15. Personality should be independent. It doesn't matter if you earn money or not, but you must have the ability to live independently. Don't count on me for everything. I'm looking for a girlfriend, not a daughter or a lover.
Funny and humorous wonderful marriage quotation
1. Don't bother if you have talked about more than three boyfriends. No matter why you broke up with your previous three boyfriends, if you dumped three people in a row, you are a man in easy virtue. If you get dumped three times in a row, you are really not a good person. Poor people must have something hateful.
2.? Nonmainstream? Do not disturb. I'm still traditional in my bones, and your behavior is too weird for me to watch. We don't live on the same planet. I am hostile to aliens.
3. Be rational. Don't be unreasonable and don't give me face in front of my friends. Face is very important to me. It's shameless of you to tear me up.
4. There should be no more than two ear holes. I don't want to see too many holes in you. What I want is a complete person who doesn't appreciate the beauty of imperfection. I don't have enough money to buy you more than two earrings.

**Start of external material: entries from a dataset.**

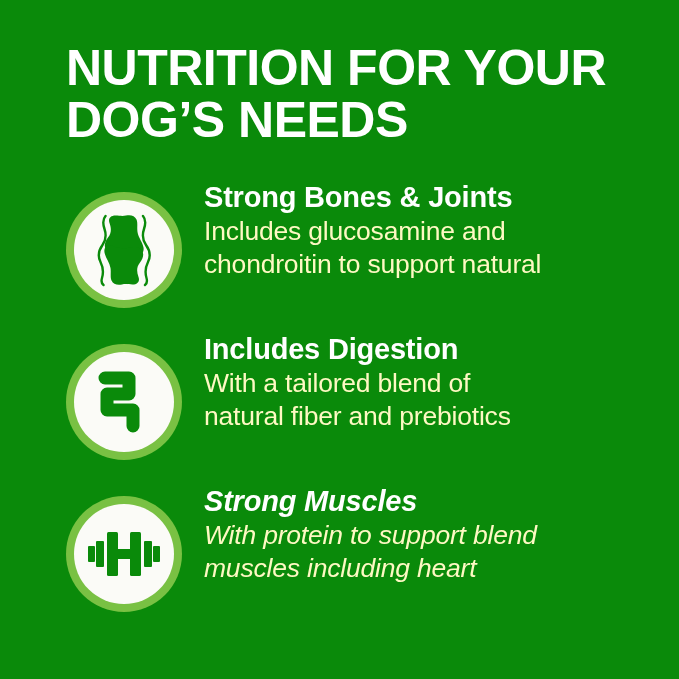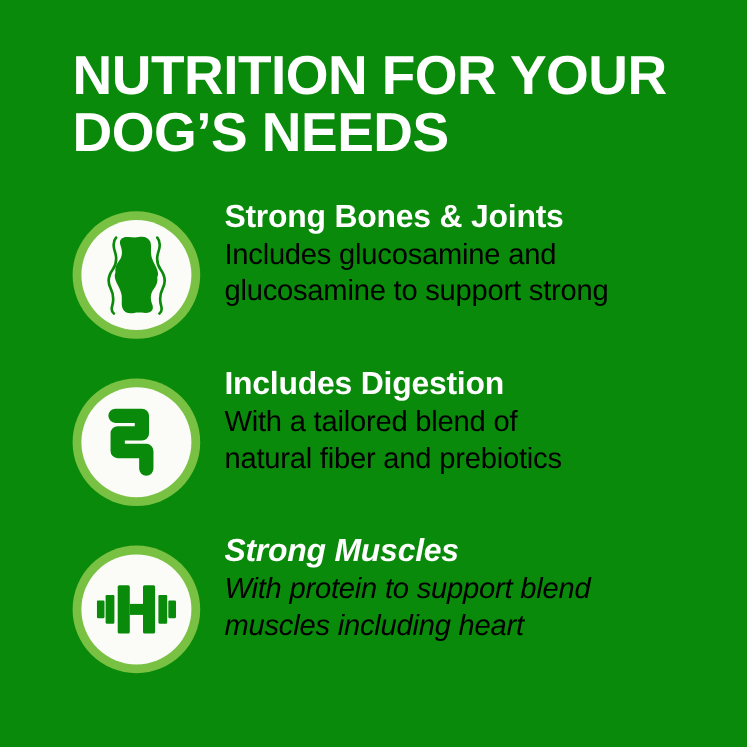--- a/index.html
+++ b/index.html
@@ -101,7 +101,7 @@
     white-space: nowrap;
   }
   .feature-desc {
-    color: #000000;
+    color: #fef9c3;
     font-size: 26.5px;
     font-weight: normal;
     line-height: 33px;

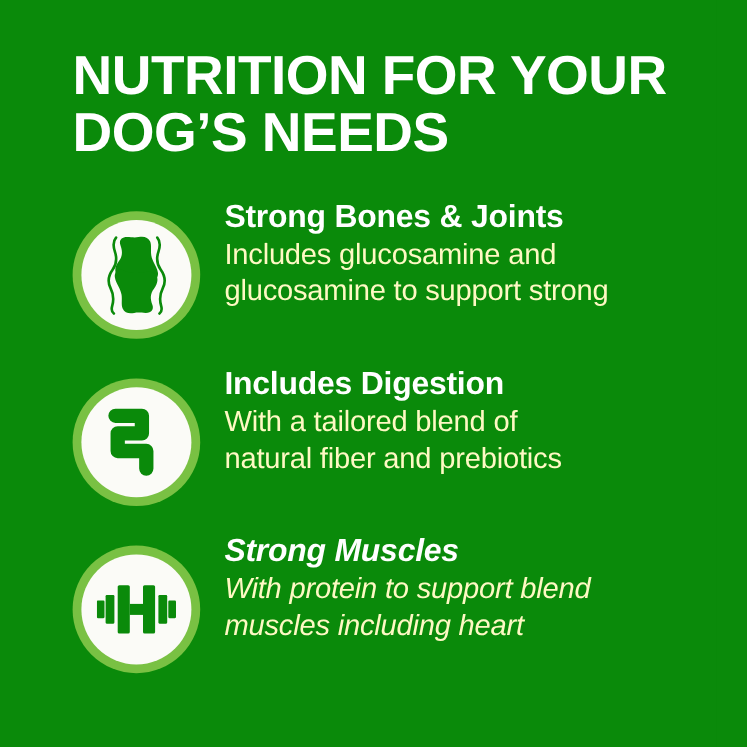--- a/index.html
+++ b/index.html
@@ -146,7 +146,7 @@
         <div class="feature-title">Strong Bones &amp; Joints</div>
         <div class="feature-desc">
           <span class="d-line">Includes glucosamine and</span>
-          <span class="d-line">glucosamine to support strong</span>
+          <span class="d-line">chondroitin to support natural</span>
         </div>
       </div>
     </div>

5. Do not disturb the heavy makeup. Fresh and clean, you can wear light makeup, but black and white are too bright, like ghosts or turkeys or sex workers, please respect yourself.
6. Don't disturb your teeth. I don't want kissing to turn into a nightmare.
Over the years, I have spread my wings of hope like a migratory bird, from one city to another. Some people say that you love a city because there is that person in it. In Me Before You, I had to stop. ...
I was suddenly stopped by someone. The moment I passed by, I knew: that's not you! ...
9. You don't have to be too rich. As long as you work hard, you are the best man. Of course, don't be too poor, but not as those who have been poor together know. The standard of living is more than enough, and I think it's ok.
10. I like that you are a mature man with rich experience, profound understanding of life and a pair of discerning eyes. I am a somewhat childish woman. Although I have been walking on the rivers and lakes for many years, my heart is still crystal clear. And a little daddy complex. So, I hope you were born in the 1960s.